WHAT YOU WILL DO —
Print the lines that run from the line with "left:0; width:525px; height:24px;" to the line with "display:flex; align-items:center; justify-content:center;", keeping both end lines, exactly as they appear in the entries below, and nothing else.

STORED DATA —
--- START ---
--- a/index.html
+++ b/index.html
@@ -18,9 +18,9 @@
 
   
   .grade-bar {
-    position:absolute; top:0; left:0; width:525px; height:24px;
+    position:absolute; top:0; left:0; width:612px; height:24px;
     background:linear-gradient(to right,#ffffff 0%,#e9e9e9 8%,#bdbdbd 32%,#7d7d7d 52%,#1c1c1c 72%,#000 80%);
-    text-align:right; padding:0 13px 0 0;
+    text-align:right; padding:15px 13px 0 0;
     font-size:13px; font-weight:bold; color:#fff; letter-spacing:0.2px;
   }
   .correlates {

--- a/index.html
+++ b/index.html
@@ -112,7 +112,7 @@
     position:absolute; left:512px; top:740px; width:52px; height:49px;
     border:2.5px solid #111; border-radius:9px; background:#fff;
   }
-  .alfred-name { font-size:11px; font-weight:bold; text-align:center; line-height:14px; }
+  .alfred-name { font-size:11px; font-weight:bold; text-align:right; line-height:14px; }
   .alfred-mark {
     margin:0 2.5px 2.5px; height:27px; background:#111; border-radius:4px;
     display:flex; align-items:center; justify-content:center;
--- END ---
--- START ---
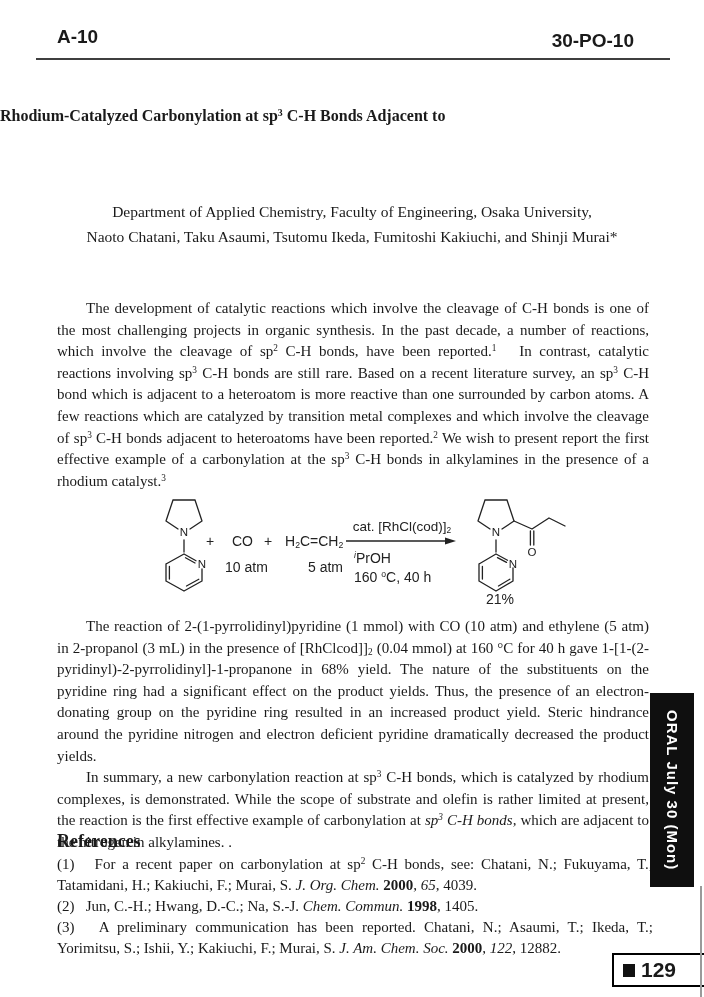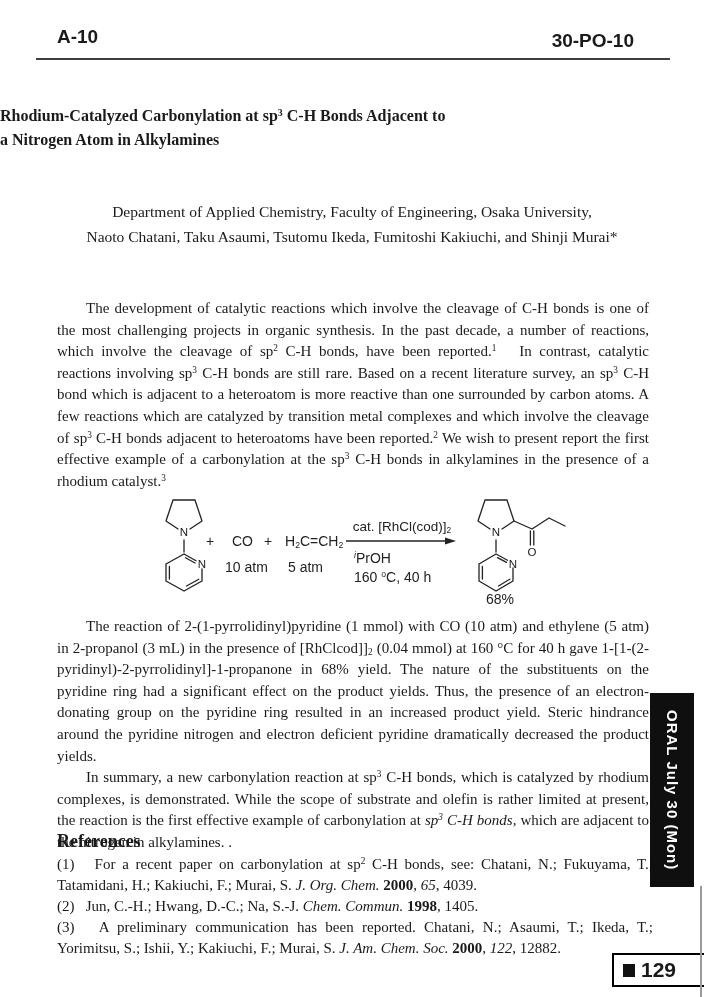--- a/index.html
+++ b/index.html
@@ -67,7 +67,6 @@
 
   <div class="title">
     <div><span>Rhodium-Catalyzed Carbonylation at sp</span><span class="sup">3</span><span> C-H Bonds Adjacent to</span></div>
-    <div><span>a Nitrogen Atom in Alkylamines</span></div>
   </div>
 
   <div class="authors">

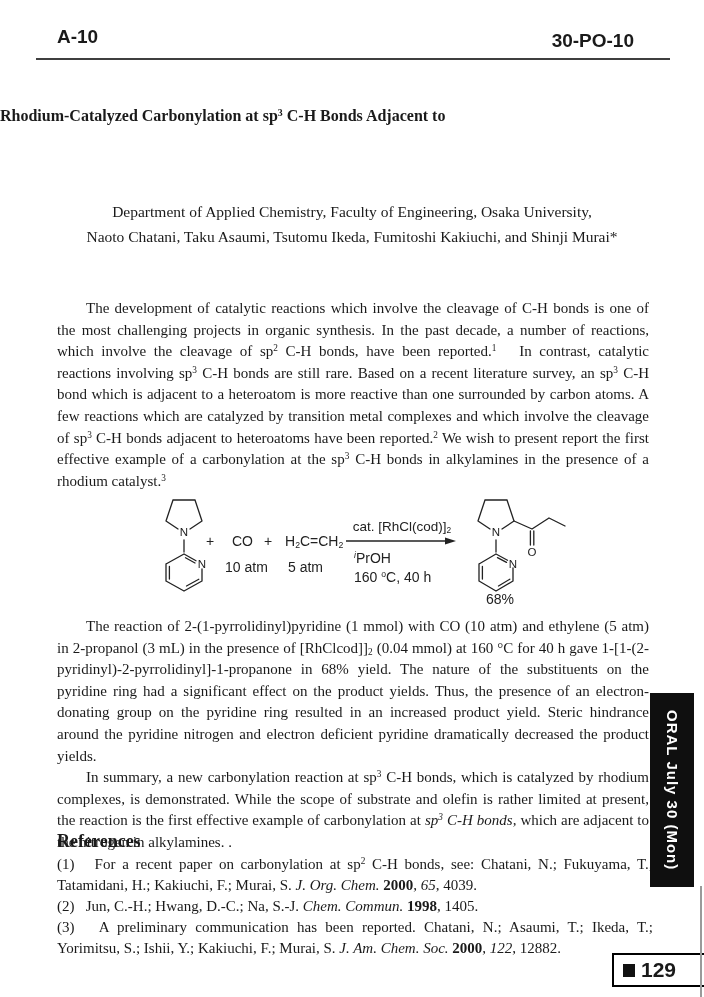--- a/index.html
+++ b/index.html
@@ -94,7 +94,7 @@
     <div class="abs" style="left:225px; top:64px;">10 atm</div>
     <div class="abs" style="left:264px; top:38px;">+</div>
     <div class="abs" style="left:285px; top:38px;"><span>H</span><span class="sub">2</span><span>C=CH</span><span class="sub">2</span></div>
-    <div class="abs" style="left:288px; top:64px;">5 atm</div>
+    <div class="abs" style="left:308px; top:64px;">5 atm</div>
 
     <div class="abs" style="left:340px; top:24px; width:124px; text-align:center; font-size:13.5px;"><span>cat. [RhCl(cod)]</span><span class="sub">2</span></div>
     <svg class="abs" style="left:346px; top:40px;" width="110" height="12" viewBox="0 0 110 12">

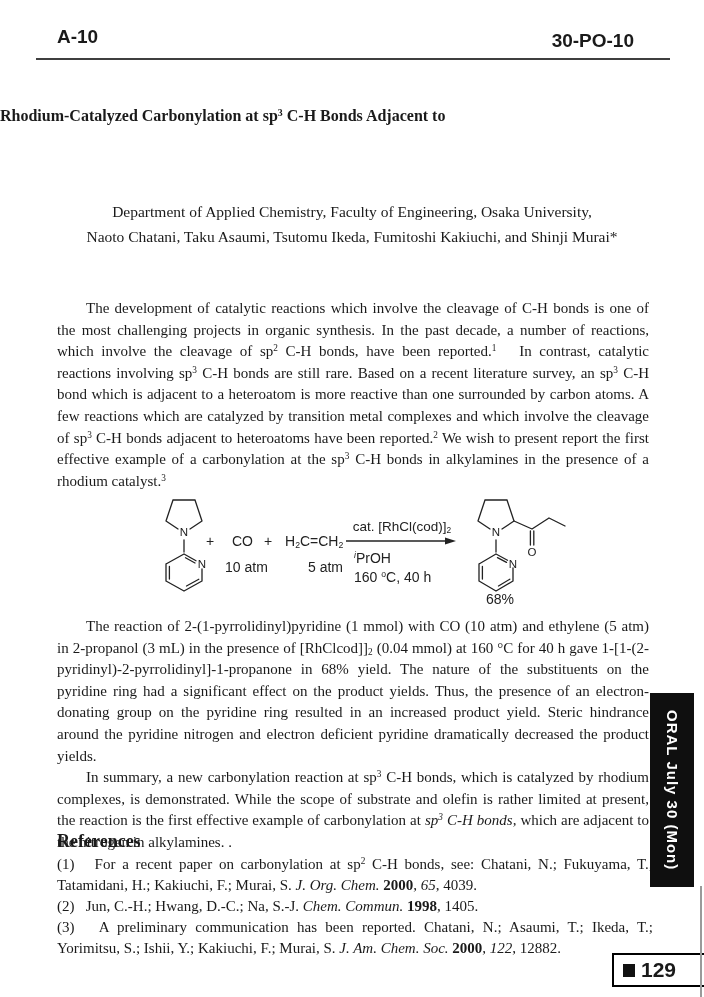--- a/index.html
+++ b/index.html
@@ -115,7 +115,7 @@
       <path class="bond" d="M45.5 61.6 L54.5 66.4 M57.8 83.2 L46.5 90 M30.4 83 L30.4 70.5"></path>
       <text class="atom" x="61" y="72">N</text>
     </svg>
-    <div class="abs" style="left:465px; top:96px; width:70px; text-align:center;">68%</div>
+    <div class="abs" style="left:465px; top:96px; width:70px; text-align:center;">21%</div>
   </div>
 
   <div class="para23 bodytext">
--- END ---
RESPONSE FOR THIS EXERCISE —
-    position:absolute; top:0; left:0; width:525px; height:24px;
+    position:absolute; top:0; left:0; width:612px; height:24px;
     background:linear-gradient(to right,#ffffff 0%,#e9e9e9 8%,#bdbdbd 32%,#7d7d7d 52%,#1c1c1c 72%,#000 80%);
-    text-align:right; padding:0 13px 0 0;
+    text-align:right; padding:15px 13px 0 0;
     font-size:13px; font-weight:bold; color:#fff; letter-spacing:0.2px;
   }
   .correlates {

--- a/index.html
+++ b/index.html
@@ -112,7 +112,7 @@
     position:absolute; left:512px; top:740px; width:52px; height:49px;
     border:2.5px solid #111; border-radius:9px; background:#fff;
   }
-  .alfred-name { font-size:11px; font-weight:bold; text-align:center; line-height:14px; }
+  .alfred-name { font-size:11px; font-weight:bold; text-align:right; line-height:14px; }
   .alfred-mark {
     margin:0 2.5px 2.5px; height:27px; background:#111; border-radius:4px;
     display:flex; align-items:center; justify-content:center;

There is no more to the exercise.